Serie A, troppe big per un solo scudetto

La corsa allo scudetto si preannuncia combattuta e piena di sorprese quest’anno. Le squadre che si contenderanno il tricolore si sono moltiplicate nel corso delle ultime stagioni e le possibilità che il ciclo della Juventus venga spezzato sono effettivamente molto alte. Andrea Pirlo avrà le sue belle gatte da pelare, perché all’inizio della sua vita da allenatore è chiamato a difendere il titolo di campione in carica che è appannaggio della “Vecchia Signora” da 9 anni. Fallire proprio a un passo dal 10° trionfo consecutivo sarebbe una beffa, ma sono davvero tante le potenze calcistiche della Serie A che hanno dimostrato di non aver niente da invidiare alla banda di Cristiano Ronaldo.

Il Milan, ad esempio, sembra una delle maggiori candidate alla vittoria finale. In questo 2020 il “Diavolo” è praticamente rinato e sta ottenendo risultati molto importanti sia in Italia sia in Europa League. Il momento della svolta si è registrato chiaramente con il ritorno di Ibrahimovic, che sta facendo rivivere ai tifosi meneghini le stesse emozioni del 2011, quando i rossoneri tornarono al successo in Campionato. Nonostante fosse stato etichettato da più addetti ai lavori come “vecchio” e “finito”, lo svedese è riuscito a dimostrare ancora una volta sul campo quanto possa essere incisivo. Oggi Ibra è un po’ meno spaccone rispetto a 10 anni fa, ma anche più leader. La sua età è un fattore assolutamente relativo. E’ importante consultare dati e statistiche sulla formazione del Milan, la più giovane tra le top del Campionato, per rendersene conto. Insomma, Pioli può dirsi tranquillo per quanto riguarda l’organico a disposizione.

Zlatan Ibrahimovic
Zlatan Ibrahimovic

Curiosa, invece, la situazione dell’Inter. Lo strapagato Antonio Conte aveva fatto benissimo l’anno scorso, arrivando al secondo posto ad una sola lunghezza dalla Juve e raggiungendo la finale di Europa League contro il Siviglia. La stagione attuale, però, è partita tra mille tentennamenti e con vari risultati altalenanti, che stanno compromettendo anche il cammino nel girone di Champions.
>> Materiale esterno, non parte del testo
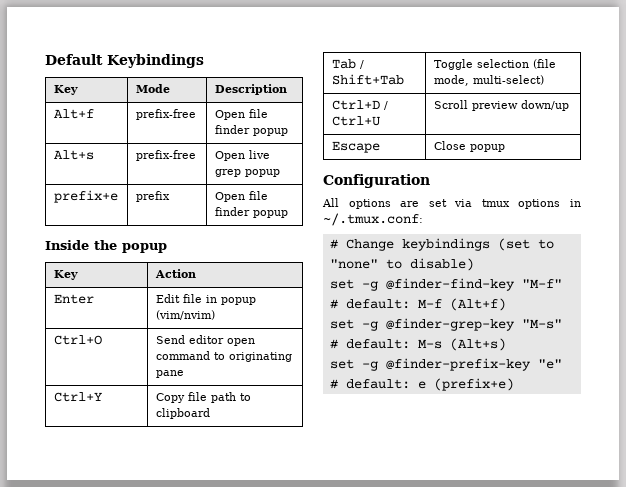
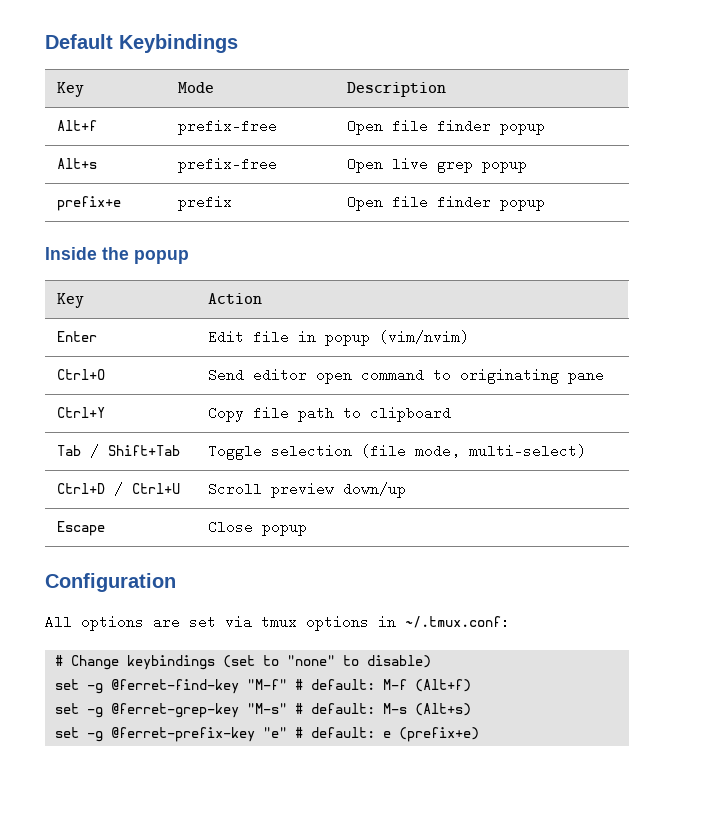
- set -g @finder-find-key "M-f" # default: M-f (Alt+f)
+ set -g @ferret-find-key "M-f" # default: M-f (Alt+f)
- set -g @finder-grep-key "M-s" # default: M-s (Alt+s)
+ set -g @ferret-grep-key "M-s" # default: M-s (Alt+s)
- set -g @finder-prefix-key "e" # default: e (prefix+e)
+ set -g @ferret-prefix-key "e" # default: e (prefix+e)

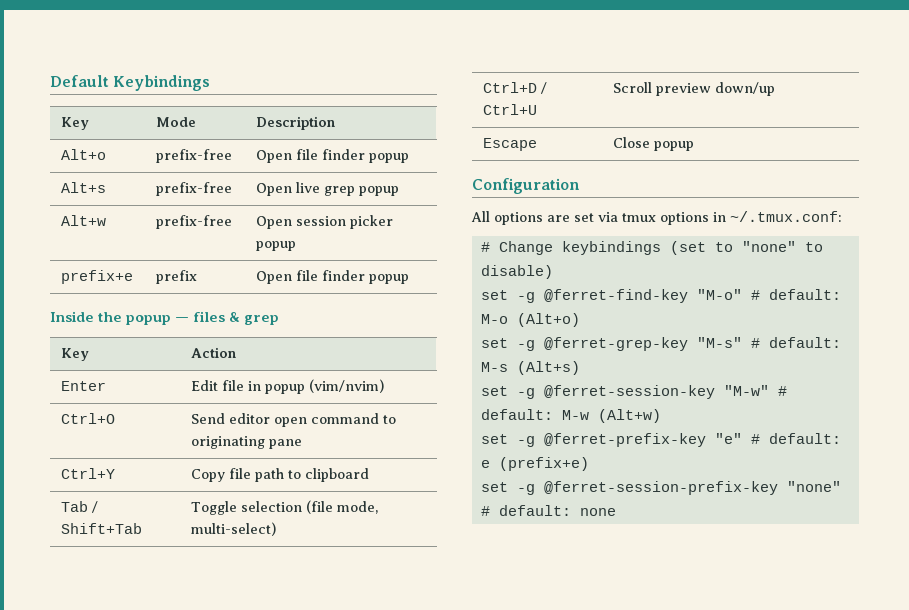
- Alt+f | prefix-free | Open file finder popup
+ Alt+o | prefix-free | Open file finder popup
+ Alt+w | prefix-free | Open session picker popup
- Inside the popup
+ Inside the popup — files & grep
- set -g @ferret-find-key "M-f" # default: M-f (Alt+f)
+ set -g @ferret-find-key "M-o" # default: M-o (Alt+o)
+ set -g @ferret-session-key "M-w" # default: M-w (Alt+w)
+ set -g @ferret-session-prefix-key "none" # default: none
Come se non bastasse, rimangono irrisolti alcuni equivoci tattici come quelli relativi a Kolarov ed Eriksen. L’impressione è che, per quanto sulla carta sia superiore a molte altre big, l’Inter faticherà a tenere il passo per la lotta al tricolore.
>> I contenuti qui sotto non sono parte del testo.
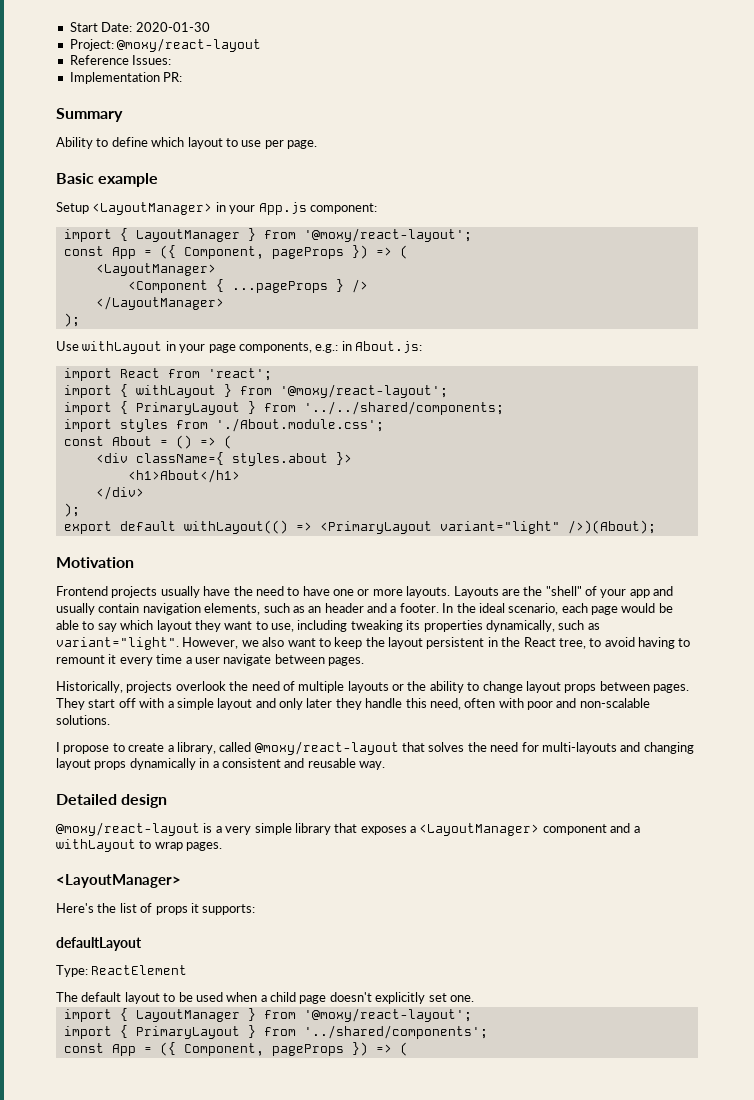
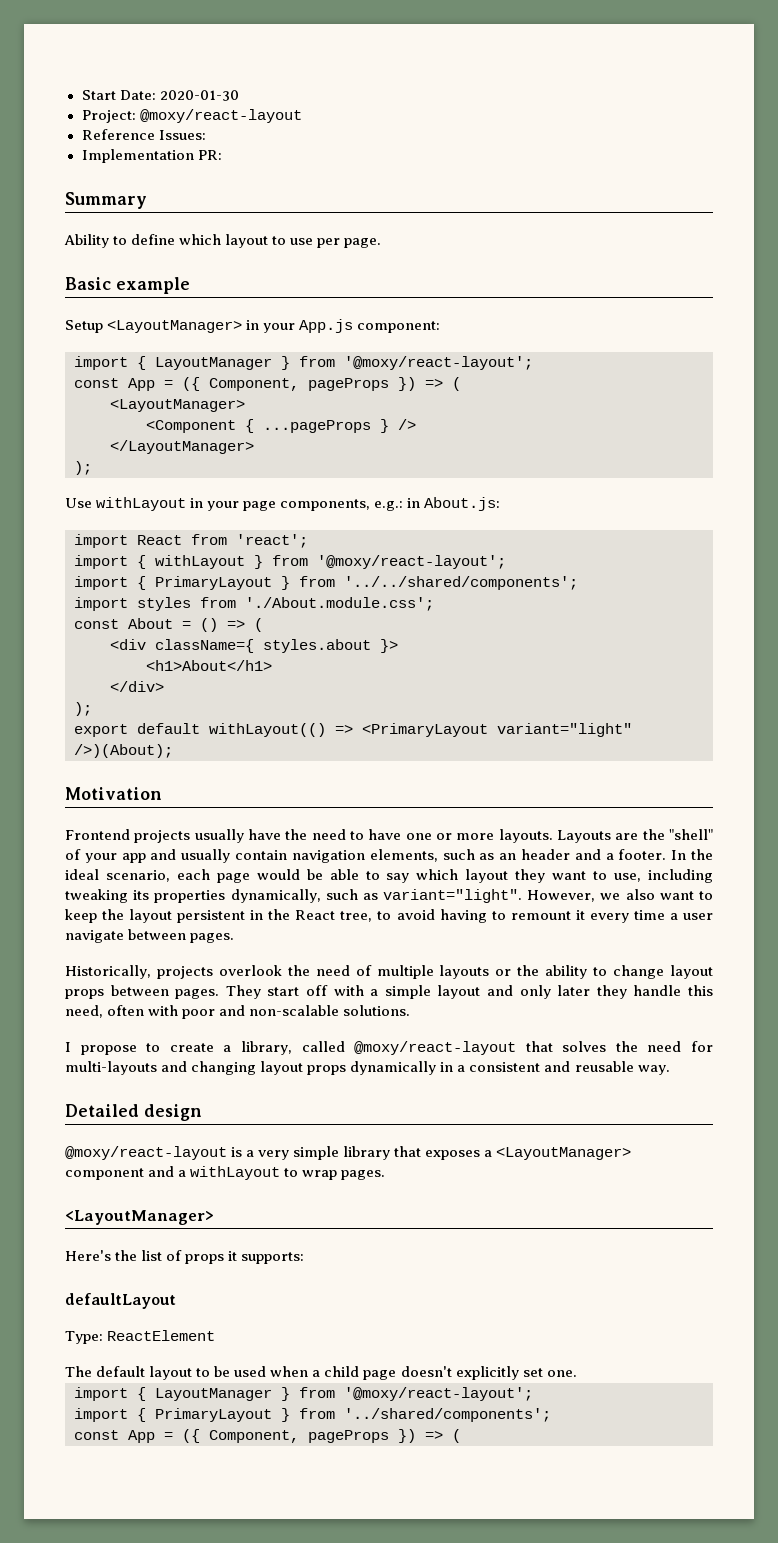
- import { PrimaryLayout } from '../../shared/components;
+ import { PrimaryLayout } from '../../shared/components';

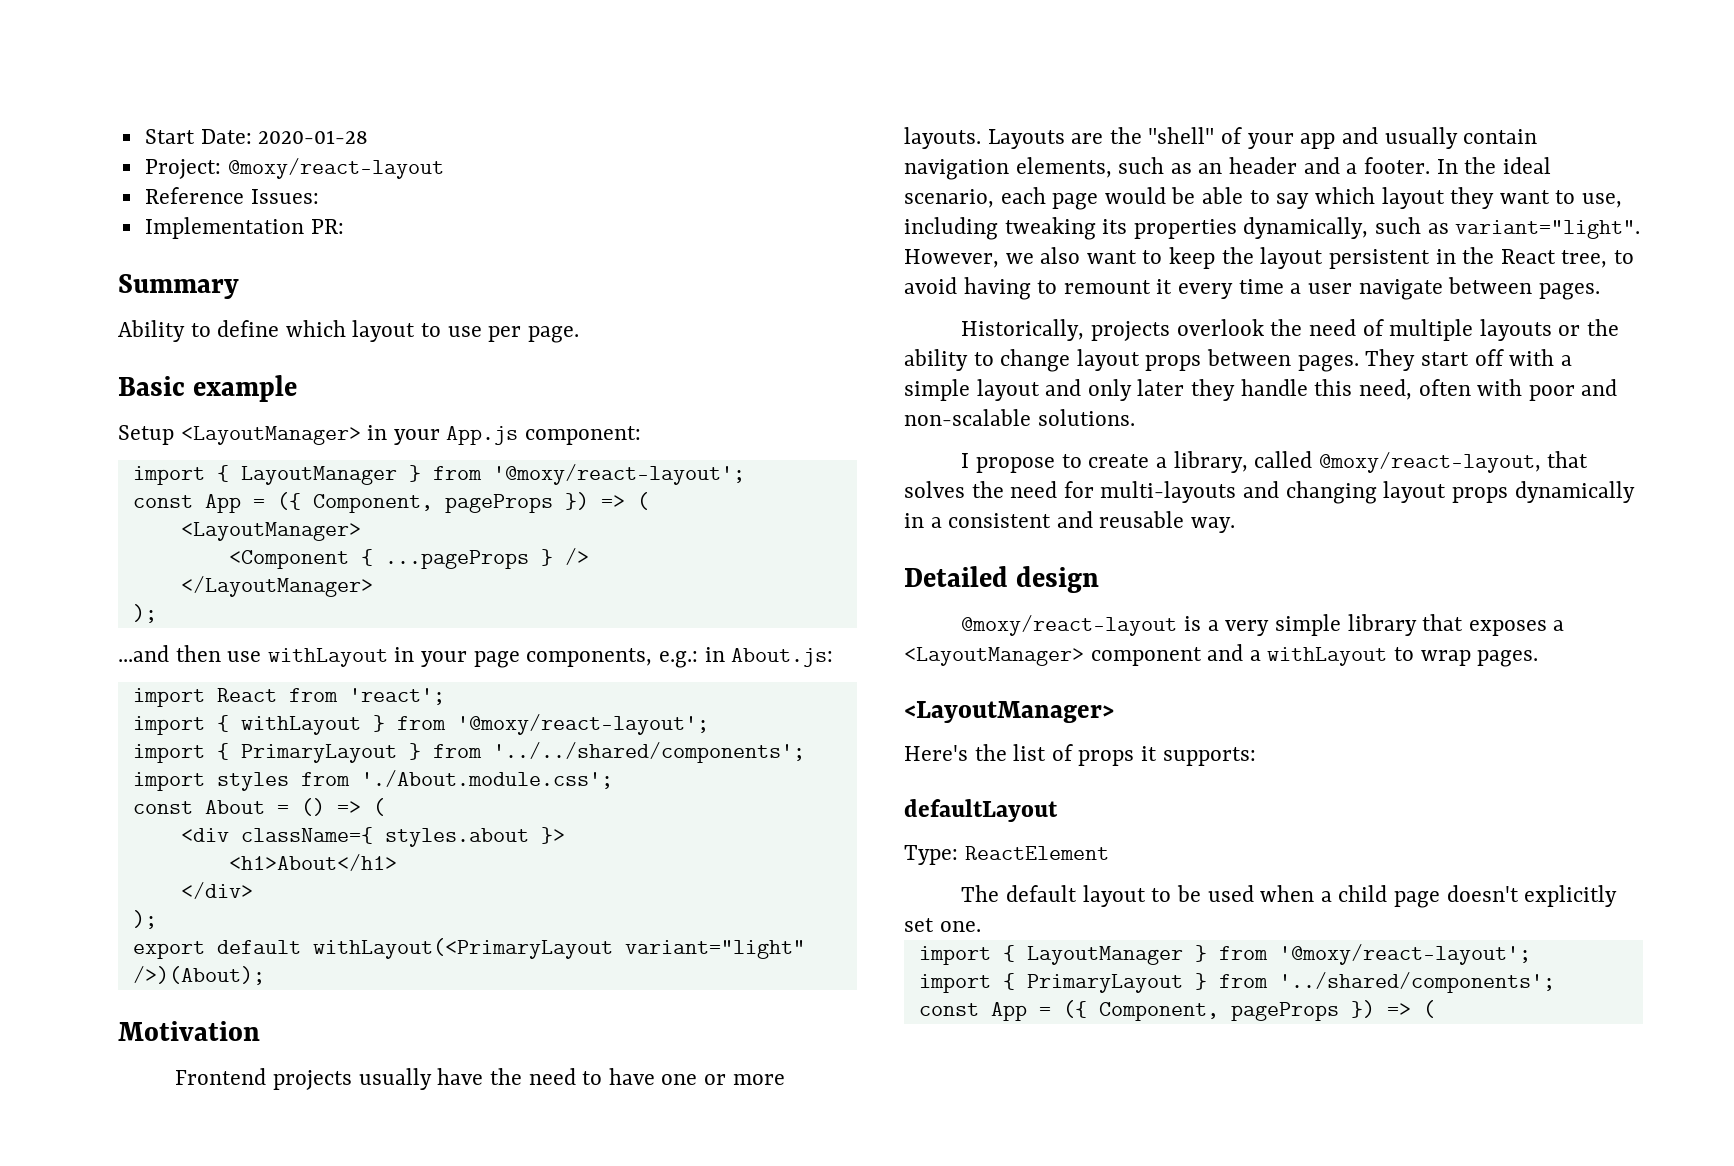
- Start Date: 2020-01-30
+ Start Date: 2020-01-28
- Use withLayout in your page components, e.g.: in About.js:
+ ...and then use withLayout in your page components, e.g.: in About.js:
- export default withLayout(() => <PrimaryLayout variant="light" />)(About);
+ export default withLayout(<PrimaryLayout variant="light" />)(About);
- I propose to create a library, called @moxy/react-layout that solves the need for multi-layouts and changing layout props dynamically in a consistent and reusable way.
+ I propose to create a library, called @moxy/react-layout, that solves the need for multi-layouts and changing layout props dynamically in a consistent and reusable way.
A non avere pari in questo contesto è l’entusiasmo del Napoli, vincitore dell’ultima Coppa Italia, che ha trovato in Gattuso la giusta guida. Il tecnico calabrese ha valorizzato subito elementi come Lozano e Politano, arrivando anche a cambiare di ruolo a Mertens. La sconfitta a tavolino subita dal Napoli contro la Juventus potrebbe pesare solo in parte, in fin dei conti. Gli azzurri sanno che non possono permettersi troppi passi falsi a causa delle penalizzazioni. Chissà che più in là non venga restituito qualcosa al club di De Laurentiis, che volerebbe ancora più in alto in classifica.
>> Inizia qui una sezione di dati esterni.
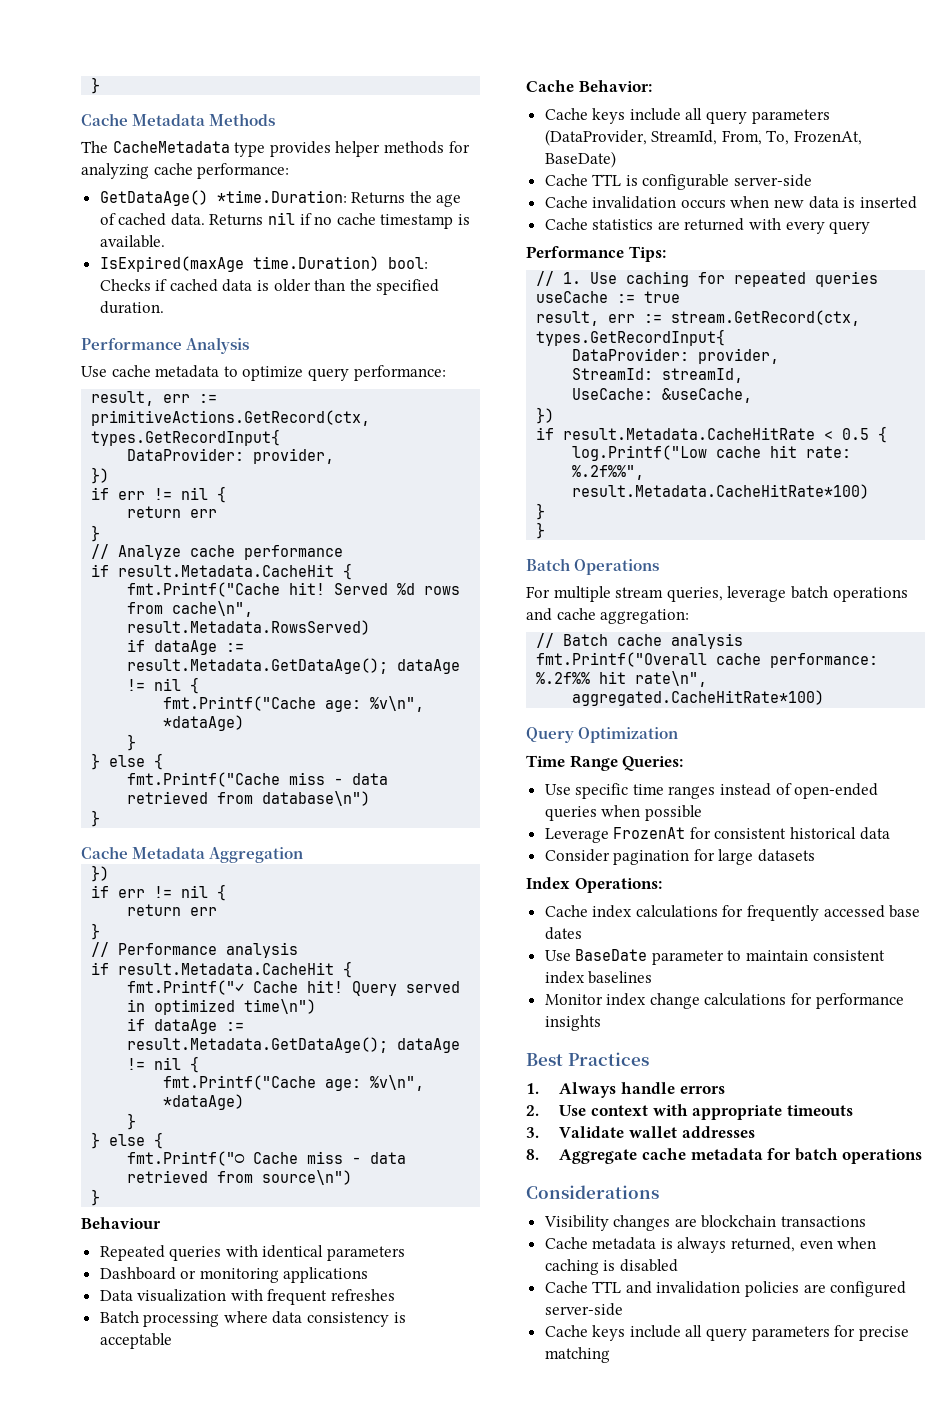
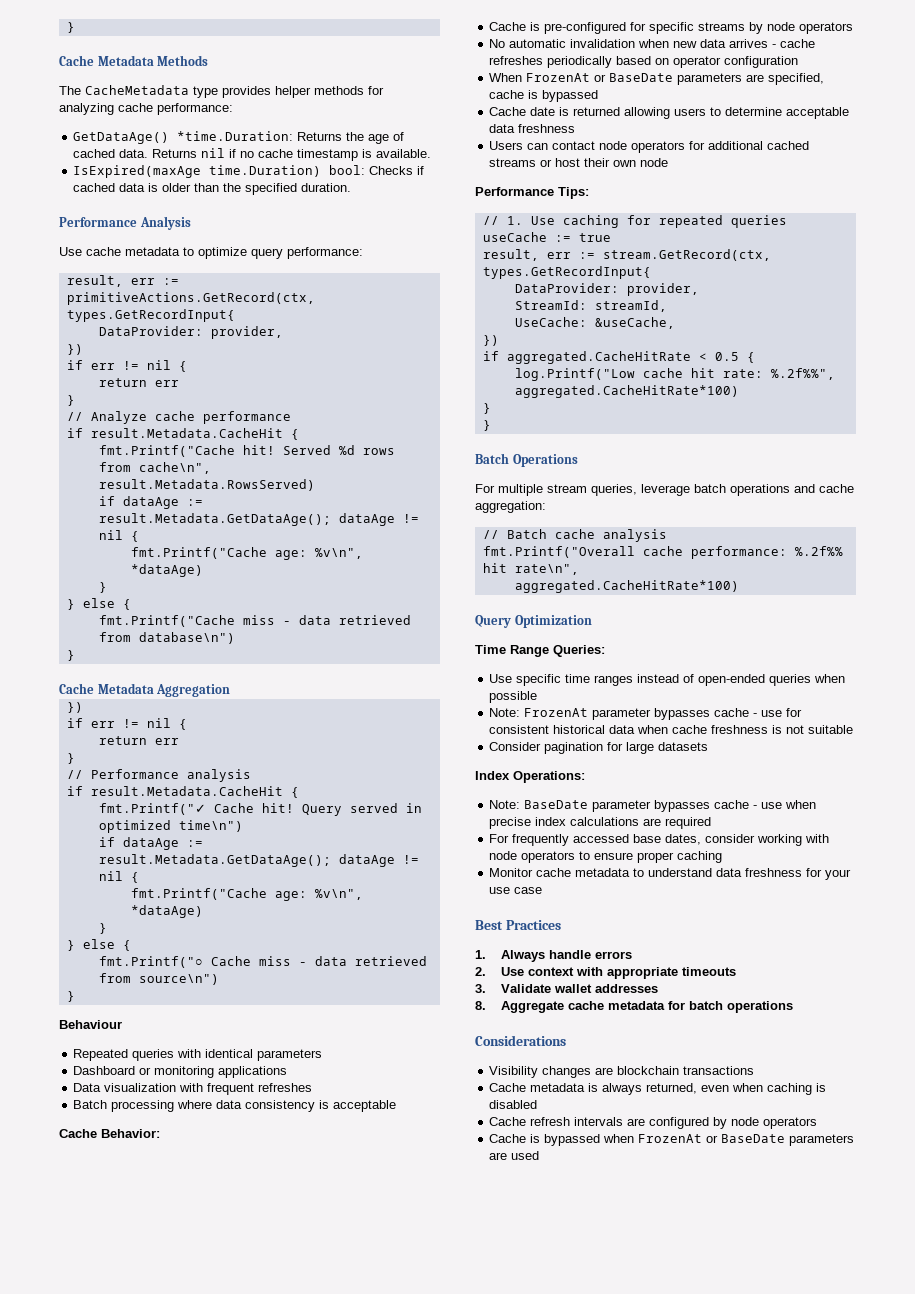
- Cache keys include all query parameters (DataProvider, StreamId, From, To, FrozenAt, BaseDate)
- Cache TTL is configurable server-side
- Cache invalidation occurs when new data is inserted
- Cache statistics are returned with every query
+ Cache is pre-configured for specific streams by node operators
+ No automatic invalidation when new data arrives - cache refreshes periodically based on operator configuration
+ When FrozenAt or BaseDate parameters are specified, cache is bypassed
+ Cache date is returned allowing users to determine acceptable data freshness
+ Users can contact node operators for additional cached streams or host their own node
- if result.Metadata.CacheHitRate < 0.5 {
+ if aggregated.CacheHitRate < 0.5 {
- log.Printf("Low cache hit rate: %.2f%%", result.Metadata.CacheHitRate*100)
+ log.Printf("Low cache hit rate: %.2f%%", aggregated.CacheHitRate*100)
- Leverage FrozenAt for consistent historical data
+ Note: FrozenAt parameter bypasses cache - use for consistent historical data when cache freshness is not suitable
- Cache index calculations for frequently accessed base dates
- Use BaseDate parameter to maintain consistent index baselines
- Monitor index change calculations for performance insights
+ Note: BaseDate parameter bypasses cache - use when precise index calculations are required
+ For frequently accessed base dates, consider working with node operators to ensure proper caching
+ Monitor cache metadata to understand data freshness for your use case
- Cache TTL and invalidation policies are configured server-side
- Cache keys include all query parameters for precise matching
+ Cache refresh intervals are configured by node operators
+ Cache is bypassed when FrozenAt or BaseDate parameters are used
Come finirà il Campionato stavolta? Davvero la “Vecchia Signora” sarà costretta a cedere lo scettro di regina d’Italia? Anche se non concorreranno direttamente per il titolo nazionale, anche compagini come Atalanta e Sassuolo diranno la loro ai vertici. Volendo andare a caccia di un posto nell’Europa che conta, orobici e neroverdi finiranno col togliere punti alle altre big. La classifica è ancora corta, ma la strada è già bella lunga.